Abstract 1102: Post Gwas Functional Genomics Analysis To Identify Non-coding Single Nucleotide Polymorphisms Controlling The Risk Of Spontaneous Coronary Artery Dissection

Abstract

Background: Spontaneous Coronary Artery Dissection (SCAD) is a non-atherosclerotic coronary artery disease and the leading cause of acute myocardial infarction in young females. SCAD results from the combination of genetic susceptibility and acquired triggering factors including inflammation and sex hormones. Three loci have been revealed by two large-scale genome-wide association studies (GWAS) in SCAD. However, GWAS only reveals the statistical associations between the genetic loci and diseases, and the biological mechanisms remain unknown. Methods: GWAS-reported tag single nucleotide polymorphisms (SNPs) and the linked haplotype SNPs were collected. Synthesized oligonucleotides representing the SNP alleles were subjected to electrophoretic mobility shift assays (EMSA) with nuclear proteins extracted from vascular endothelial cells (ECs), smooth muscle cells (SMCs) and fibroblasts. Hi-C analysis was performed to predict the potential target gene(s) based on chromatin interactions.

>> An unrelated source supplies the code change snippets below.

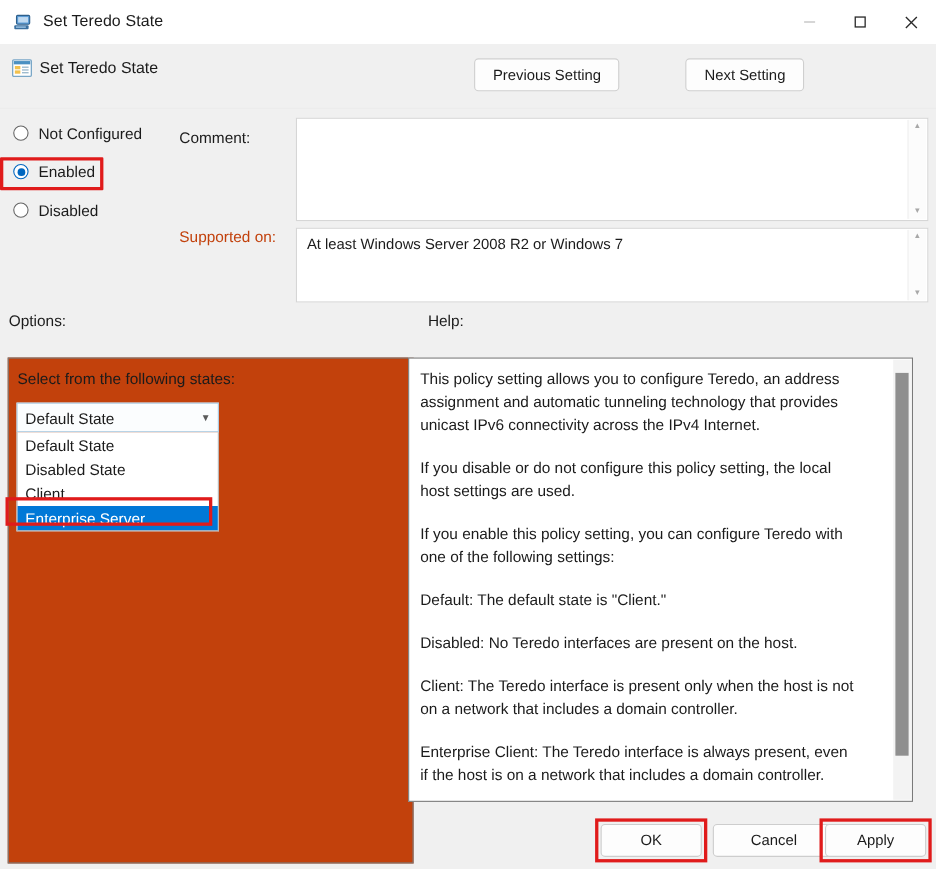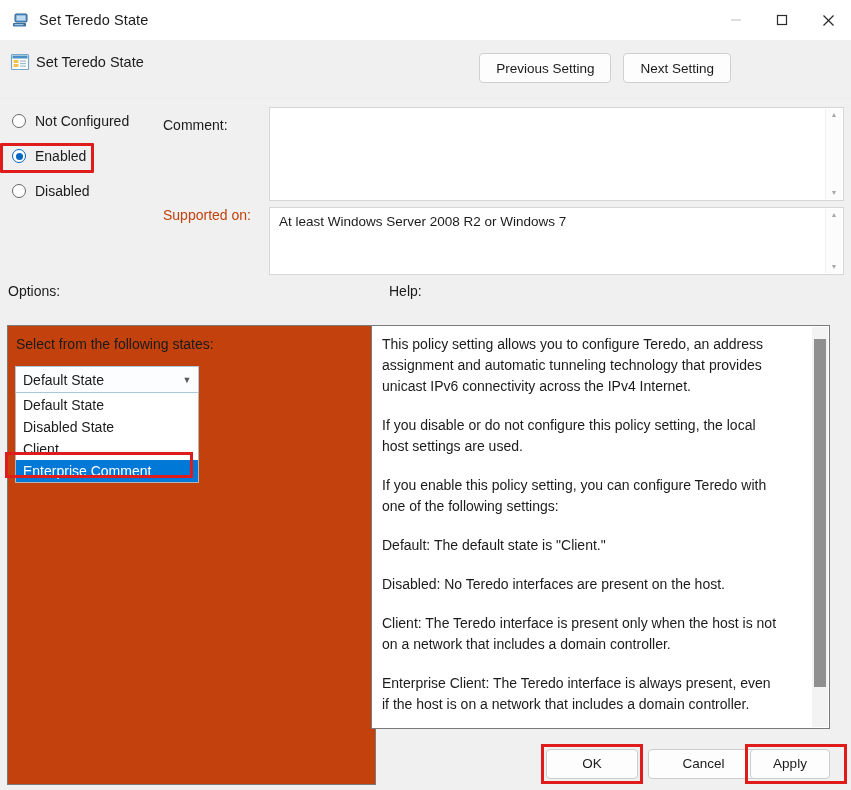"Previous Setting" .navbtn { margin-left: none -> 48px }
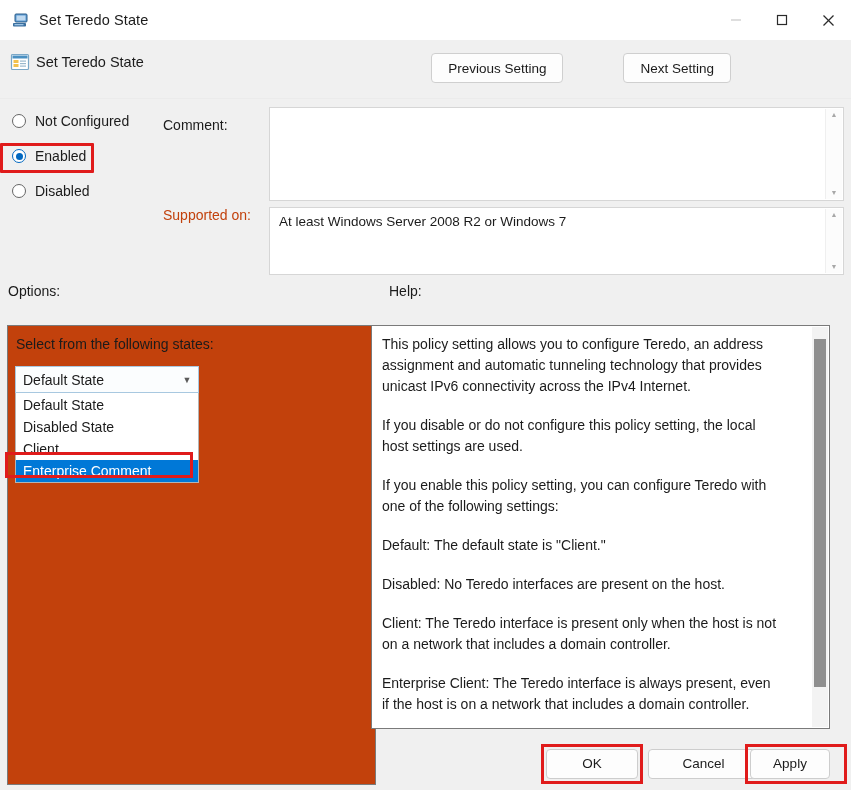"Enterprise Comment" div.listitem { text: Comment -> Server }
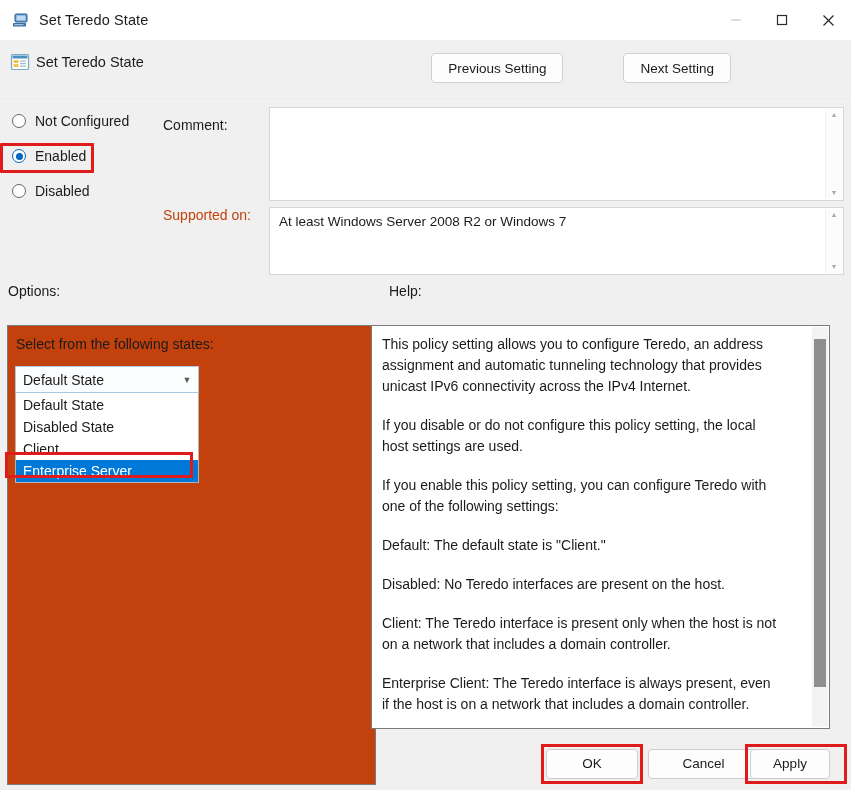"Apply" .btn-app { width: 80px -> 92px }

The functionality of the SNP-associated target genes was examined in cultured vascular cells by RNA silencing. Results: The risk allele of tag SNPs in three genetic loci (chr1q21.2, 6p24.11 and 12q13.1) were associated with 1.5 to 1.8-fold higher risk of SCAD. Intronic, non-tag SNP rs7549396 (G/A) in chr1q21.2 locus was identified as the functional SNP in EMSA, given its consistent allele-imbalanced gel shifting pattern in ECs, SMCs and fibroblasts. Hi-C analysis in human aortic tissue identified a 490kb long-range chromatin interaction between SNP rs7549396 and the promoter of Annexin A9 (ANXA9), an extracellular matrix (ECM) and an inflammation-related protein potentially associated with the pathogenesis of SCAD. The knockdown of ANXA9 in vascular cells showed significant changes in inflammatory makers (IL-1β, vCAM-1 and CCL-2) and ECM degradation enzyme (MMP-1). Conclusions: Leveraging our post-GWAS functional genomics approach, we identified functional non-coding SNPs in disease-associated genetic locus and predicted a novel potential pathogenic gene ANXA9 for SCAD. Further studies on the functions of this SNP and its associated target gene ANXA9 will provide genetics and mechanistic explanation for this mysterious disease.